Degradasi tanah merupakan salah satu fenomena yang merujuk pada penurunan kualitas tanah yang disebabkan oleh berbagai faktor alam dan aktivitas manusia. Beberapa penyebab degradasi tanah diantaranya pengolahan lahan secara intensif dan penggunaan pupuk kimia yang berlebihan.
Pengolahan tanah intensif dapat menguras nutrisi yang ada di dalam tanah. Penggunaan pupuk kimia berlebihan dapat mencemari tanah dan membunuh mikroorganisme yang bermanfaat bagi tanah serta dapat merusak struktur tanah. Dampak dari degradasi tanah adalah menurunnya kemampuan tanah untuk mendukung pertumbuhan dan produktivitas tanaman.

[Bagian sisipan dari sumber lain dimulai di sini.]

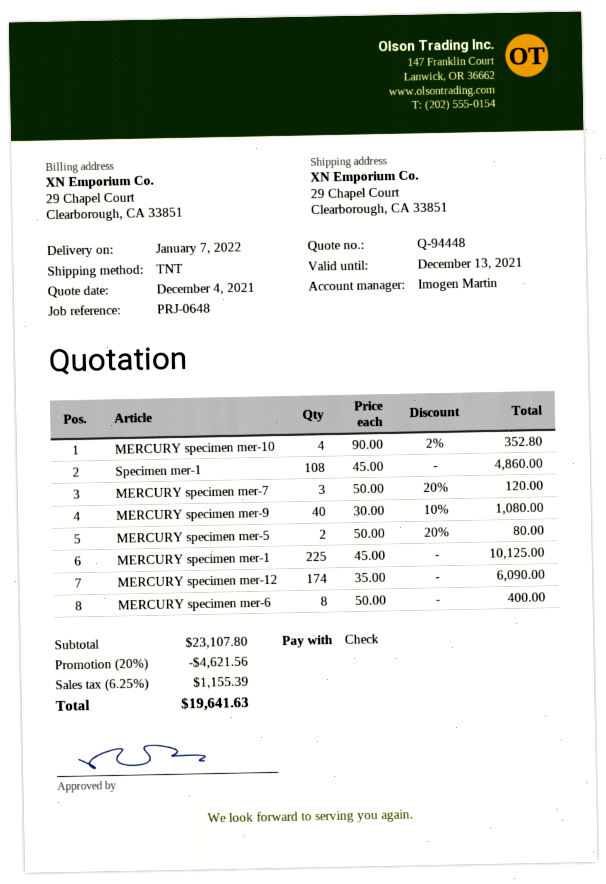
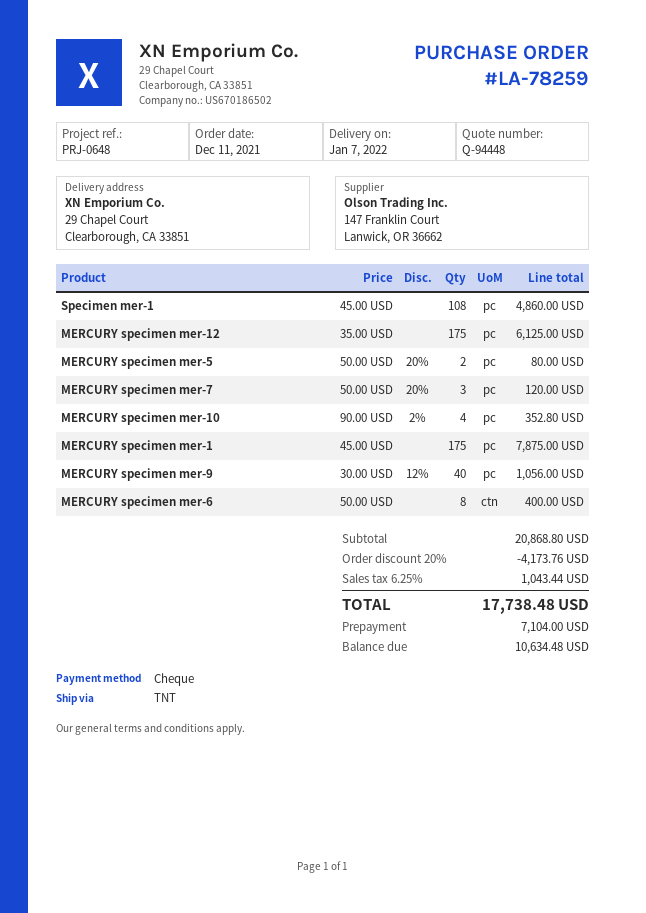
MERCURY specimen mer-9: 40 x 30.00 - 10% = 1080.00 -> 40 x 30.00 - 12% = 1056.00
MERCURY specimen mer-1: 225 x 45.00 = 10125.00 -> 175 x 45.00 = 7875.00
MERCURY specimen mer-12: 174 x 35.00 = 6090.00 -> 175 x 35.00 = 6125.00
subtotal: 23107.80 -> 20868.80
discount: 20% = 4621.56 -> 20% = 4173.76
tax: 6.25% = 1155.39 -> 6.25% = 1043.44
total: 19641.63 -> 17738.48

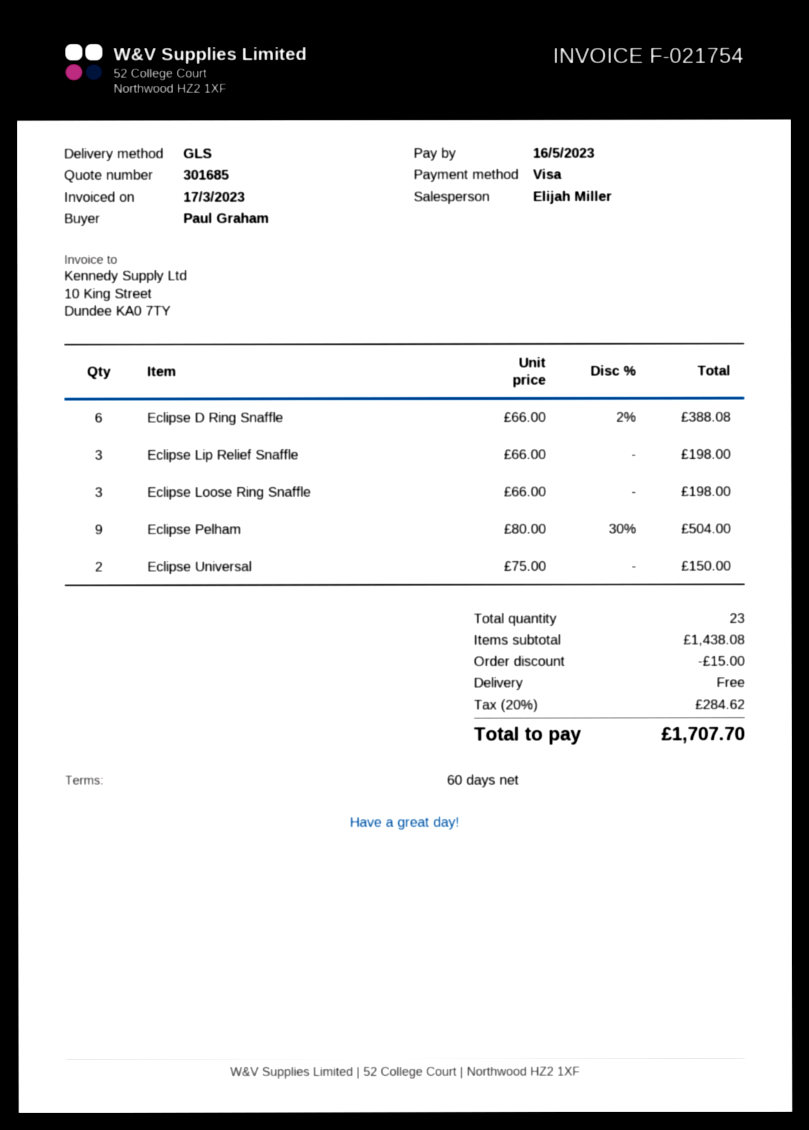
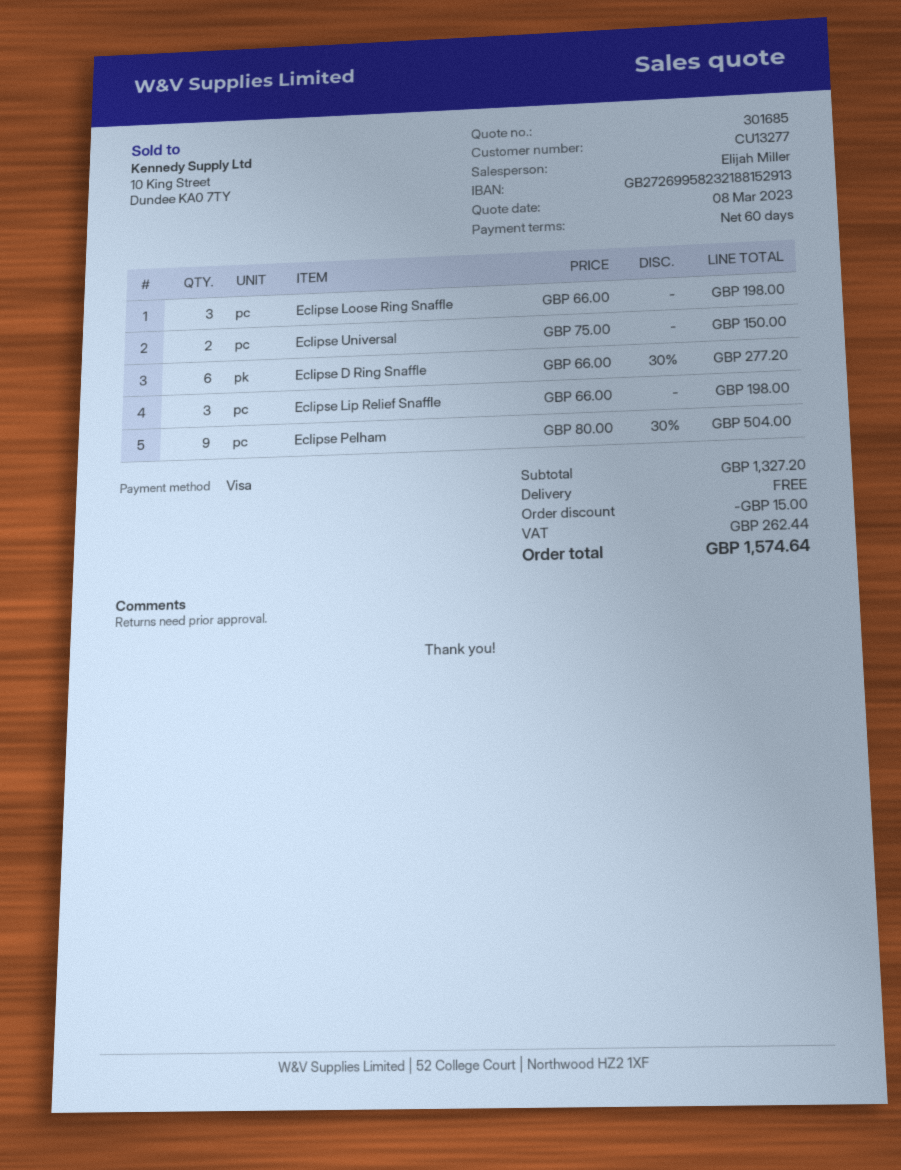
Eclipse D Ring Snaffle: 6 x 66.00 - 2% = 388.08 -> 6 x 66.00 - 30% = 277.20
subtotal: 1438.08 -> 1327.20
tax: 284.62 -> 262.44
total: 1707.70 -> 1574.64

Tanah yang terdegradasi kehilangan kemampuan untuk menahan air dan udara, yang penting untuk pertumbuhan akar. Penurunan produktivitas berdampak pada produksi pangan, yang dapat menyebabkan kelangkaan pangan dan peningkatan harga pangan yang menjadi perhatian khusus bagi Tim Pengabdian Universitas Jember dari Kelompok Riset Seed and The Future Of Tropical Crop Production.

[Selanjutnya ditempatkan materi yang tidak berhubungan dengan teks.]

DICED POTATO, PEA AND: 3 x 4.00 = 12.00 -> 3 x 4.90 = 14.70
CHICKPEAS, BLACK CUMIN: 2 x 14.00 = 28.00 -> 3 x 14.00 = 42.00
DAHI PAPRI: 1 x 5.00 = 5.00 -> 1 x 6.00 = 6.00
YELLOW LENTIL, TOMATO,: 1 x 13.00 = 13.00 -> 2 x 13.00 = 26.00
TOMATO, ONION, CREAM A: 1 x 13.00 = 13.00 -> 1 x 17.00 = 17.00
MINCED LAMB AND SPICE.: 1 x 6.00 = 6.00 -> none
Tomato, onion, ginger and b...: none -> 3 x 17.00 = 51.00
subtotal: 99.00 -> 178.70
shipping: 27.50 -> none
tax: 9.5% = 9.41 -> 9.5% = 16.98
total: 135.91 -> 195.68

Sistem pertanian konvensional merupakan sistem yang masih banyak digunakan oleh para petani di Indonesia. Begitu pula dengan kondisi petani di Desa Jubung, Jember. Menurut data BPS Jember (2022) desa Jubung merupakan penghasil kedelai terbesar di Kecamatan Sukorambi. Namun dalam praktek budidaya kedelai yang dilakukan para petani di Desa Jubung kebanyakan menggunakan sistem pertanian secara konvensional yang berakibat para petani di Desa Jubung mengalami beberapa kendala yang disebabkan oleh degradasi lahan dan mahalnya harga pupuk yang berakibat tidak meningkatnya produksi kedelai di Desa Jubung.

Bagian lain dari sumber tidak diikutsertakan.